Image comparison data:
---
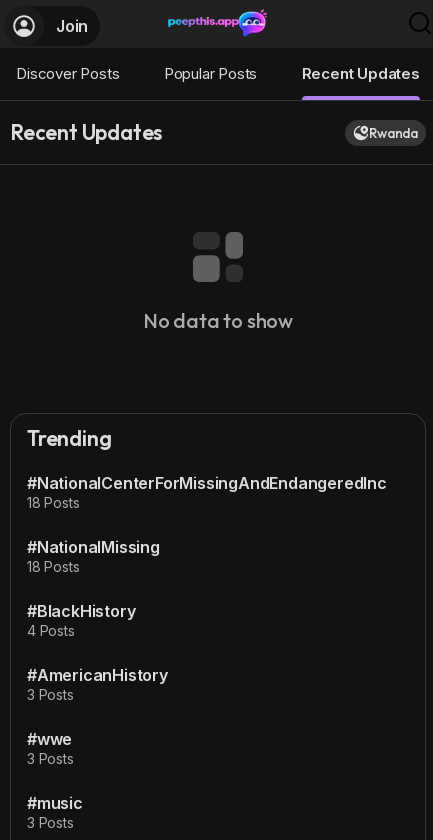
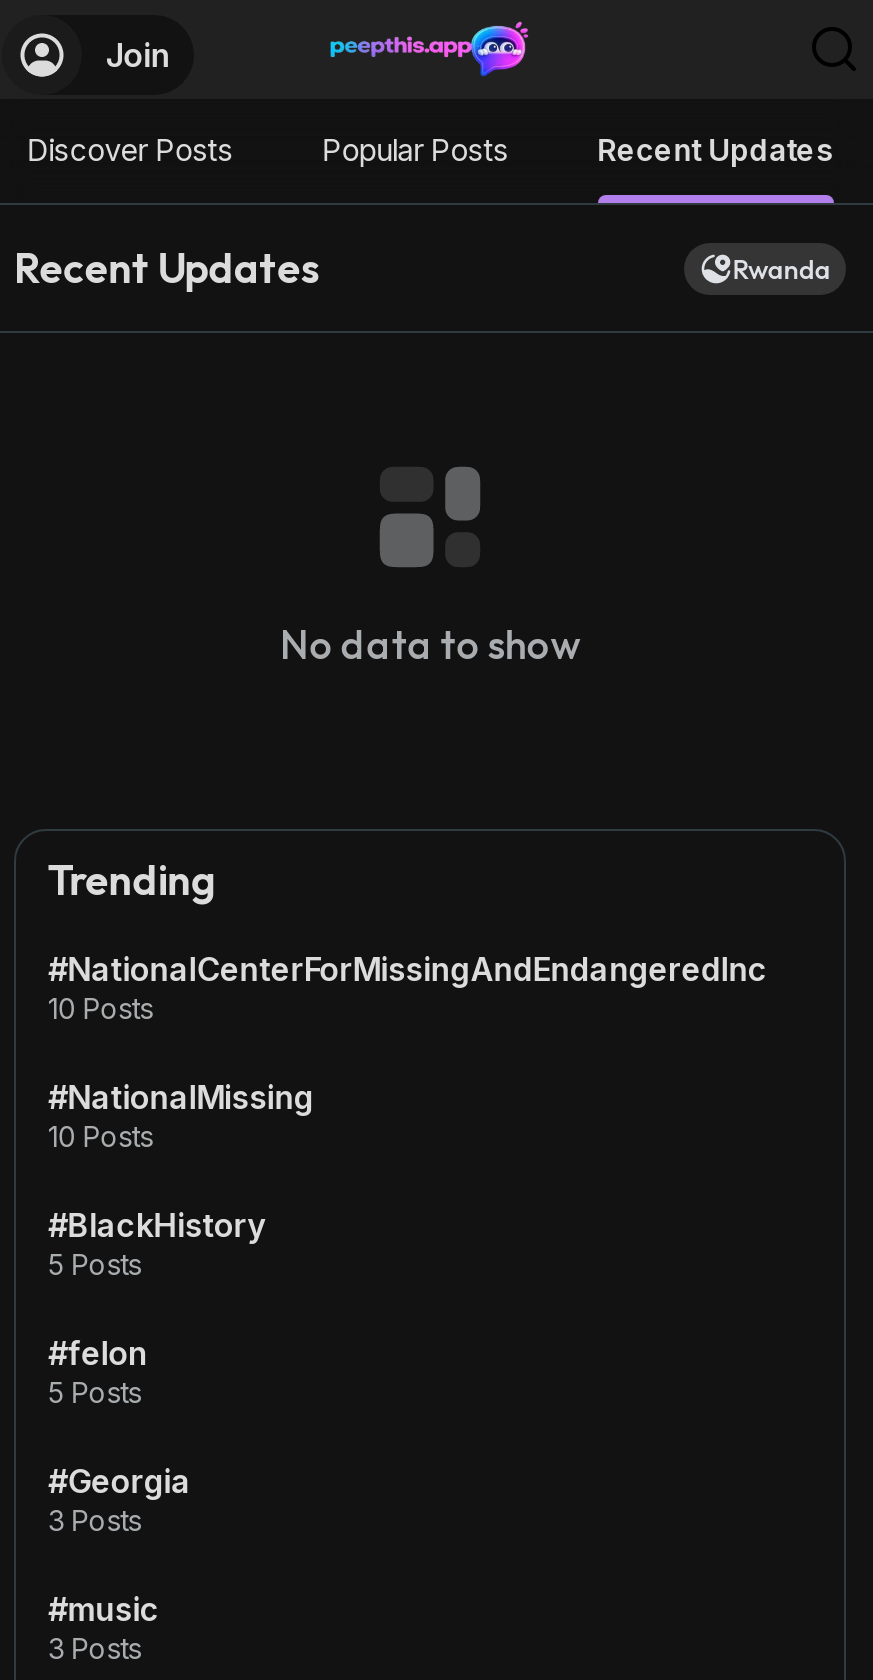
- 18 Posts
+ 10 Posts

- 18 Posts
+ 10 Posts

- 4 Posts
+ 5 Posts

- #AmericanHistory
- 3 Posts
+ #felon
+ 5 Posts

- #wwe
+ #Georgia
---
▸ Work order: The output must match the records word for word, except that no pictures appear.

▸ Written solution:
- 18 Posts
+ 10 Posts

- 18 Posts
+ 10 Posts

- 4 Posts
+ 5 Posts

- #AmericanHistory
- 3 Posts
+ #felon
+ 5 Posts

- #wwe
+ #Georgia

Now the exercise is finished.